## Exercise brief
Across the entries below, work out how many lines contain "their". Please give the number only.

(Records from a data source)
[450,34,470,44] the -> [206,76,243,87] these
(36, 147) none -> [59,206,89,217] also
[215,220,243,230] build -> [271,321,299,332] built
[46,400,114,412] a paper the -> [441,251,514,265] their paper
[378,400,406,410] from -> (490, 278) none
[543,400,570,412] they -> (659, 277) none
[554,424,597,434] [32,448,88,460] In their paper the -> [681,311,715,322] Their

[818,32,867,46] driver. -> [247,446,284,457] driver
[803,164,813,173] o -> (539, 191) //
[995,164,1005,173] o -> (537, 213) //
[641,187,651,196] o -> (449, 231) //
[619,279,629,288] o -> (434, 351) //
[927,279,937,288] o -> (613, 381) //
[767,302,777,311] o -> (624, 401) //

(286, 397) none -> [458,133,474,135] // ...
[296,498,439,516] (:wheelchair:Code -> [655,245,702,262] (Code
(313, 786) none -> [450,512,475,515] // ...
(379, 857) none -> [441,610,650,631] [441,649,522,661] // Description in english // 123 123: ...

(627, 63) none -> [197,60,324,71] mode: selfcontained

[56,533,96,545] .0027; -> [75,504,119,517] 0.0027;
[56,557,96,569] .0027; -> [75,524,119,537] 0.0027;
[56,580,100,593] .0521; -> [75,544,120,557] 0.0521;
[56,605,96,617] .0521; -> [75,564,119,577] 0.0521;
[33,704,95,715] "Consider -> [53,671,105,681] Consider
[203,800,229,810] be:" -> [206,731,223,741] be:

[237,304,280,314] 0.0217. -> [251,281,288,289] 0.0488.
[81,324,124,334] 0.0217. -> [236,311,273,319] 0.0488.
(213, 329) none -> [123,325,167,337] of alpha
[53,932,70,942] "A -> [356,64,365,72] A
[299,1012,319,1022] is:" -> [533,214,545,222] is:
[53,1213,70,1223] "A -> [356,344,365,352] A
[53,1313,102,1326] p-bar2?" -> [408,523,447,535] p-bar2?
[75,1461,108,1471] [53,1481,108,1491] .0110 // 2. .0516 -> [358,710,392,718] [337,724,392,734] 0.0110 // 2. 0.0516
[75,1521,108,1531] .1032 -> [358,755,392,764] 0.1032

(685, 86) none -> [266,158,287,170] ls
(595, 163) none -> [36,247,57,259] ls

## Answer below
2